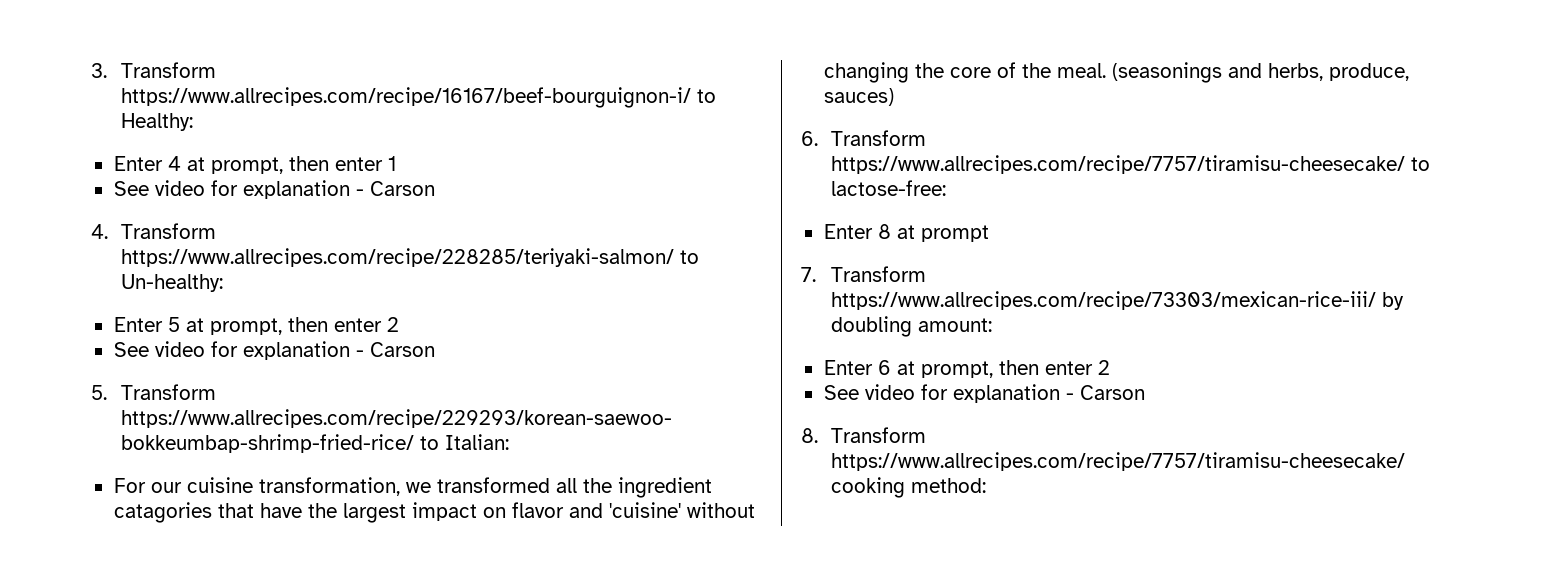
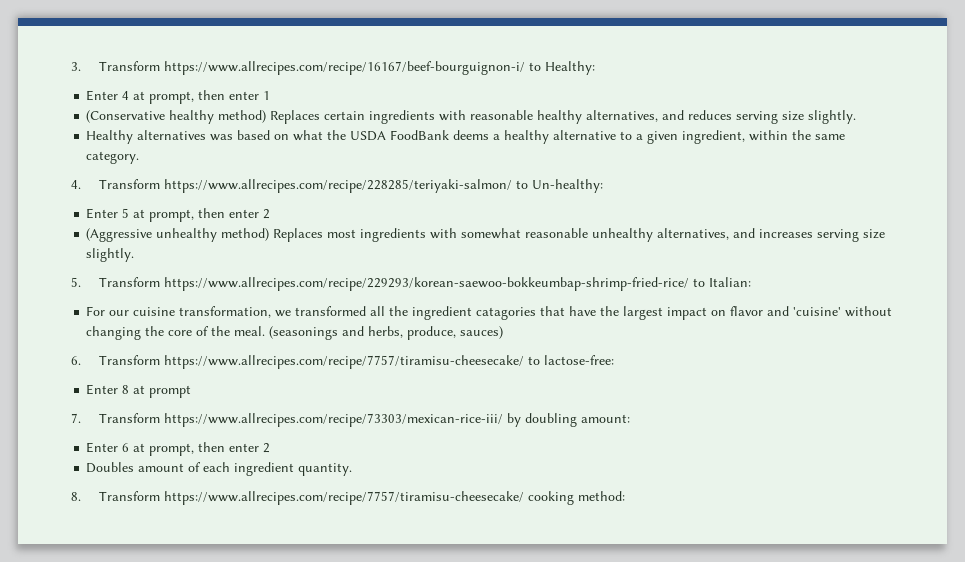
[113,180,435,199] See video for explanation - Carson -> [86,110,857,124] [86,130,846,144] [86,151,140,164] (Conservative healthy method) Replaces certain ingredients with reasonable healthy alternatives, and reduces serving size slightly. // Healthy alternatives was based on what the USDA FoodBank deems a healthy alternative to a given ingredient, within the same category.
[113,341,435,360] See video for explanation - Carson -> [86,228,886,242] [86,248,135,262] (Aggressive unhealthy method) Replaces most ingredients with somewhat reasonable unhealthy alternatives, and increases serving size slightly.
[823,384,1145,403] See video for explanation - Carson -> [86,462,353,476] Doubles amount of each ingredient quantity.

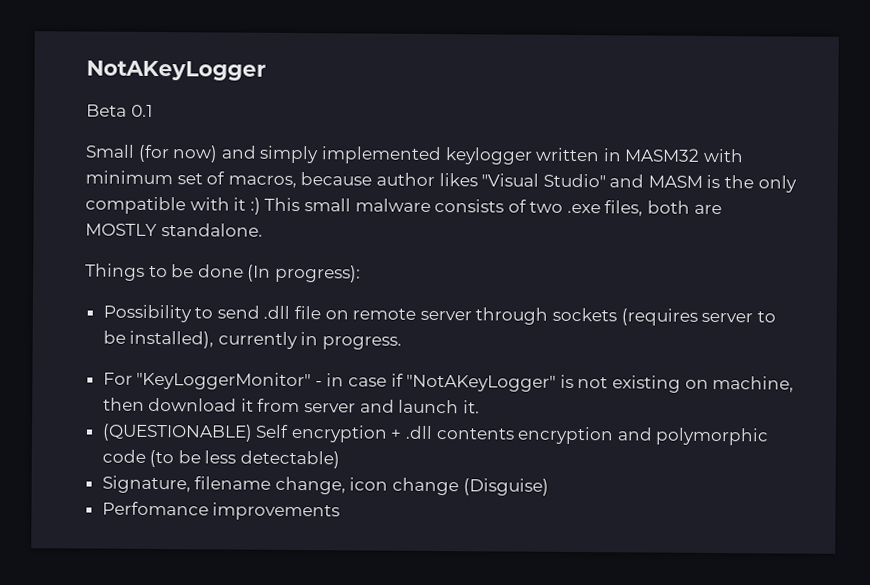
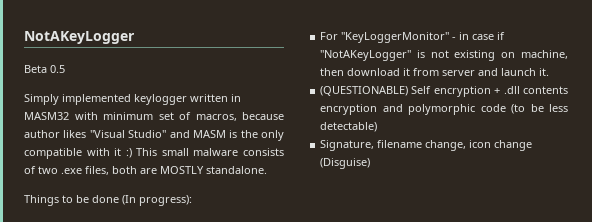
[130,104,153,117] [85,144,320,164] 0.1 // Small (for now) and simply -> [50,65,65,73] [24,94,59,105] 0.5 // Simply
[102,304,776,326] [102,330,403,350] // Possibility to send .dll file on remote server through sockets (requires server to be installed), currently in progress. -> (192, 200) none
[101,501,341,521] // Perfomance improvements -> (371, 163) none

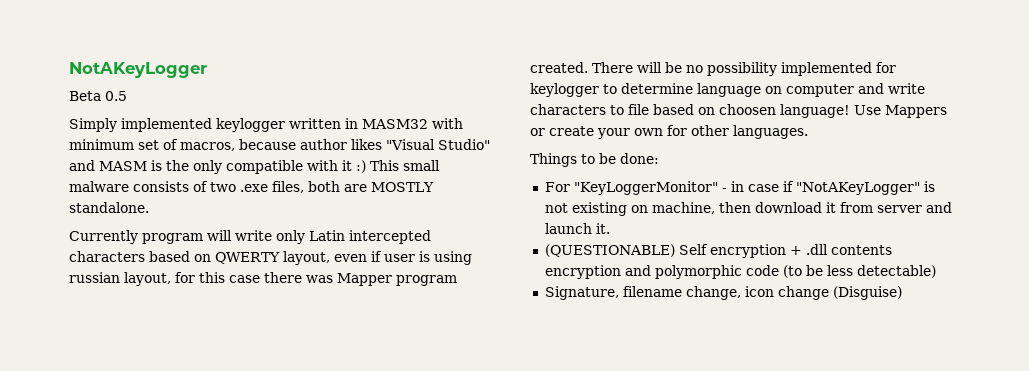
(267, 170) none -> [69,230,431,244] [69,251,472,265] [69,272,457,286] [530,62,896,76] [530,83,925,97] [530,104,947,118] [530,125,808,139] // Currently program will write only Latin intercepted characters based on QWERTY layout, even if user is using russian layout, for this case there was Mapper program created. There will be no possibility implemented for keylogger to determine language on computer and write characters to file based on choosen language! Use Mappers or create your own for other languages.
[92,195,192,206] done (In progress): -> [620,153,659,164] done:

* **Directions for this task**
Supply the number of lines above that contain the word "file", and nothing else.

* **Task result**
2